▶ [Problem details]: The response has to reproduce all entries exactly while excluding their pictures.

▶ [Records shown]:
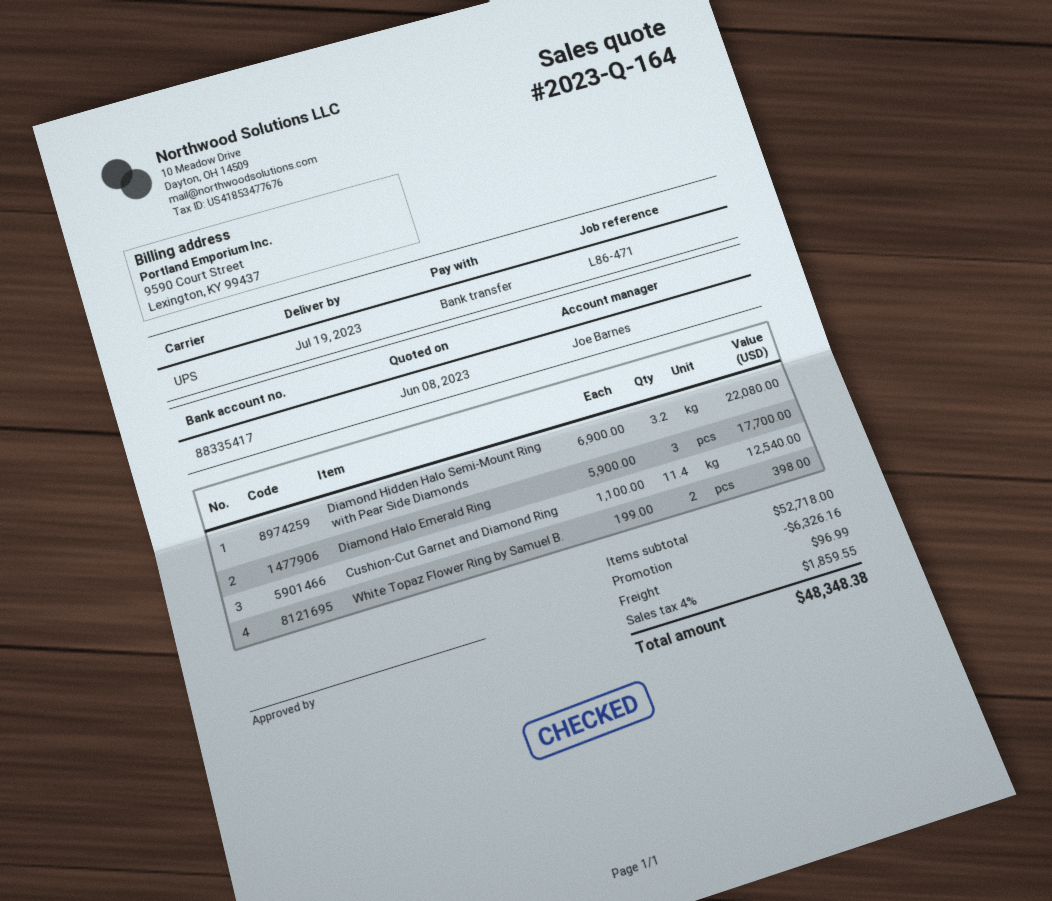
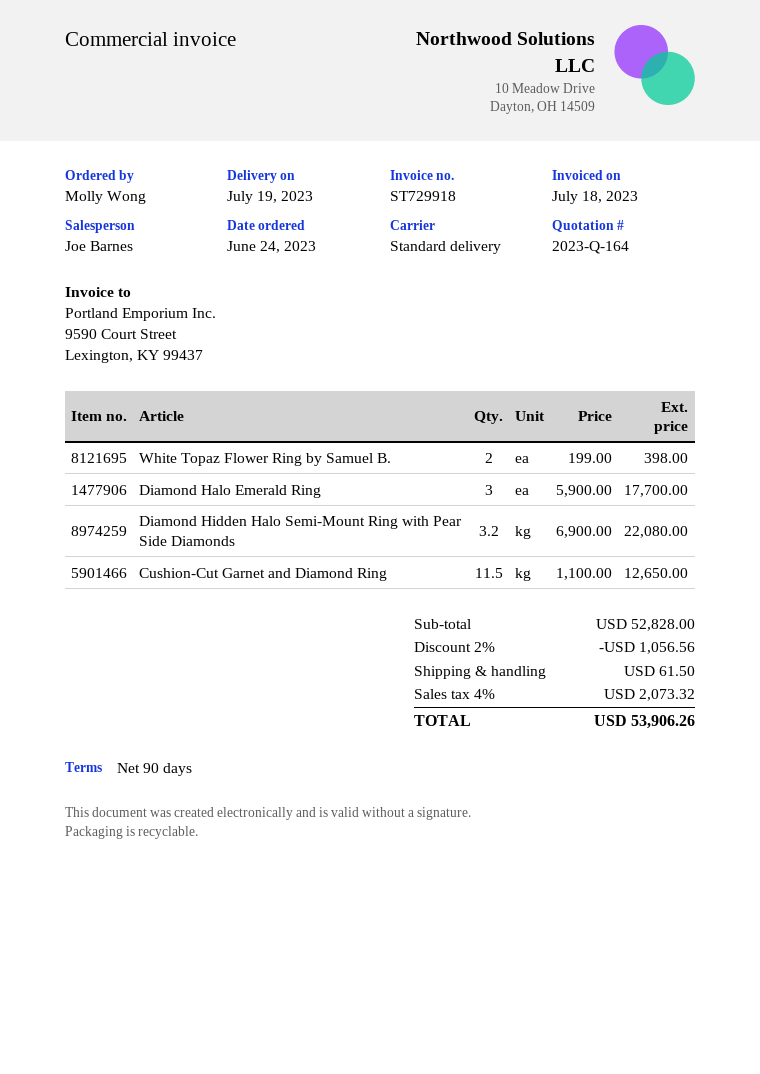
shipping method: UPS -> standard
Cushion-Cut Garnet and Diamond Ring: 11.4 x 1100.00 = 12540.00 -> 11.5 x 1100.00 = 12650.00
subtotal: 52718.00 -> 52828.00
discount: 6326.16 -> 1056.56
shipping: 96.99 -> 61.50
tax: 4% = 1859.55 -> 4% = 2073.32
total: 48348.38 -> 53906.26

▶ [Response to this task]:
shipping method: UPS -> standard
Cushion-Cut Garnet and Diamond Ring: 11.4 x 1100.00 = 12540.00 -> 11.5 x 1100.00 = 12650.00
subtotal: 52718.00 -> 52828.00
discount: 6326.16 -> 1056.56
shipping: 96.99 -> 61.50
tax: 4% = 1859.55 -> 4% = 2073.32
total: 48348.38 -> 53906.26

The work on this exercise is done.